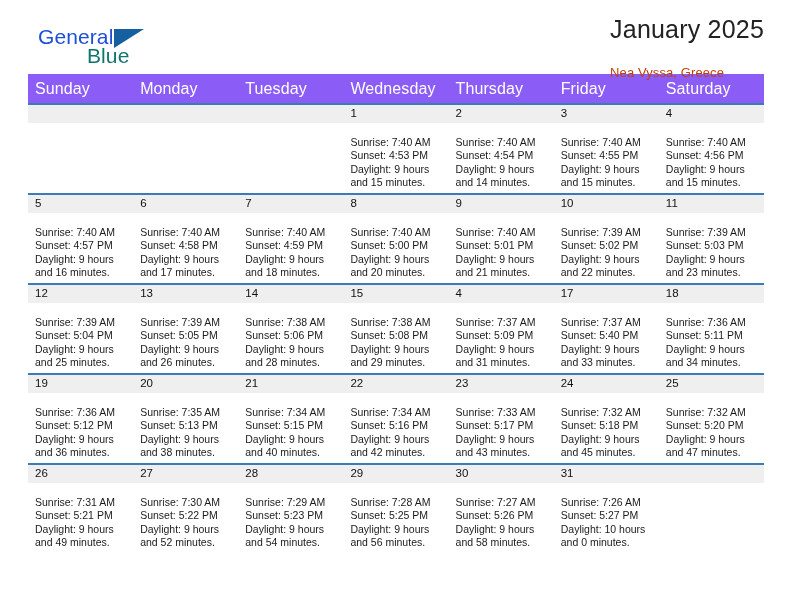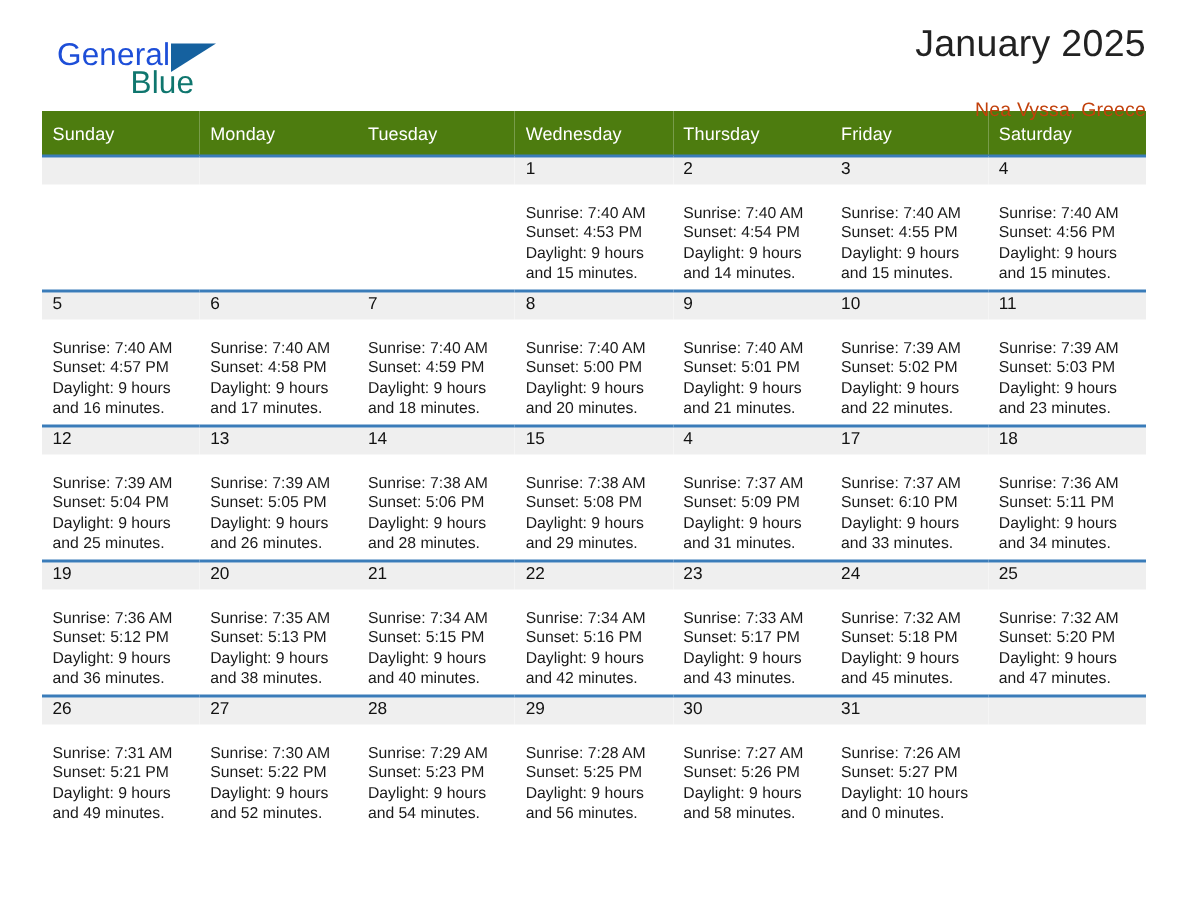--- a/index.html
+++ b/index.html
@@ -59,21 +59,20 @@
     left: 86px;
     top: 3px;
     width: 0;
     height: 0;
     border-left: 30px solid #15619f;
     border-bottom: 19px solid transparent;
   }
 
   .titles {
     margin-top: 16px;
-    text-align: right;
   }
   .cal-title {
     font-size: 25px;
     font-weight: normal;
     color: #222222;
     line-height: 1.1;
     margin: 0;
     letter-spacing: 0.2px;
   }
   .cal-subtitle {
@@ -83,23 +82,23 @@
     letter-spacing: 0.1px;
   }
 
   
   .calendar {
     width: 736px;
     border-collapse: collapse;
     table-layout: fixed;
   }
   .calendar th {
-    background: #4d7c0f;
+    background: #8b5cf6;
     color: #ffffff;
-    font-size: 12px;
+    font-size: 16px;
     font-weight: normal;
     text-align: left;
     padding: 5px 0 5px 7px;
     height: 19px;
     letter-spacing: 0.1px;
   }
   .week-row > td {
     vertical-align: top;
     border-top: 2px solid #3a7cb9;
     padding: 0;
@@ -313,21 +312,21 @@
               <div>Sunrise: 7:37 AM</div>
               <div>Sunset: 5:09 PM</div>
               <div>Daylight: 9 hours</div>
               <div>and 31 minutes.</div>
             </div>
           </td>
           <td class="day-cell">
             <div class="daynum-band">17</div>
             <div class="cell-body">
               <div>Sunrise: 7:37 AM</div>
-              <div>Sunset: 6:10 PM</div>
+              <div>Sunset: 5:40 PM</div>
               <div>Daylight: 9 hours</div>
               <div>and 33 minutes.</div>
             </div>
           </td>
           <td class="day-cell">
             <div class="daynum-band">18</div>
             <div class="cell-body">
               <div>Sunrise: 7:36 AM</div>
               <div>Sunset: 5:11 PM</div>
               <div>Daylight: 9 hours</div>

____

[Task goal] An exact repeat of the listing above, pictures excluded, is the answer.

[Problem solution]
--- a/index.html
+++ b/index.html
@@ -59,21 +59,20 @@
     left: 86px;
     top: 3px;
     width: 0;
     height: 0;
     border-left: 30px solid #15619f;
     border-bottom: 19px solid transparent;
   }
 
   .titles {
     margin-top: 16px;
-    text-align: right;
   }
   .cal-title {
     font-size: 25px;
     font-weight: normal;
     color: #222222;
     line-height: 1.1;
     margin: 0;
     letter-spacing: 0.2px;
   }
   .cal-subtitle {
@@ -83,23 +82,23 @@
     letter-spacing: 0.1px;
   }
 
   
   .calendar {
     width: 736px;
     border-collapse: collapse;
     table-layout: fixed;
   }
   .calendar th {
-    background: #4d7c0f;
+    background: #8b5cf6;
     color: #ffffff;
-    font-size: 12px;
+    font-size: 16px;
     font-weight: normal;
     text-align: left;
     padding: 5px 0 5px 7px;
     height: 19px;
     letter-spacing: 0.1px;
   }
   .week-row > td {
     vertical-align: top;
     border-top: 2px solid #3a7cb9;
     padding: 0;
@@ -313,21 +312,21 @@
               <div>Sunrise: 7:37 AM</div>
               <div>Sunset: 5:09 PM</div>
               <div>Daylight: 9 hours</div>
               <div>and 31 minutes.</div>
             </div>
           </td>
           <td class="day-cell">
             <div class="daynum-band">17</div>
             <div class="cell-body">
               <div>Sunrise: 7:37 AM</div>
-              <div>Sunset: 6:10 PM</div>
+              <div>Sunset: 5:40 PM</div>
               <div>Daylight: 9 hours</div>
               <div>and 33 minutes.</div>
             </div>
           </td>
           <td class="day-cell">
             <div class="daynum-band">18</div>
             <div class="cell-body">
               <div>Sunrise: 7:36 AM</div>
               <div>Sunset: 5:11 PM</div>
               <div>Daylight: 9 hours</div>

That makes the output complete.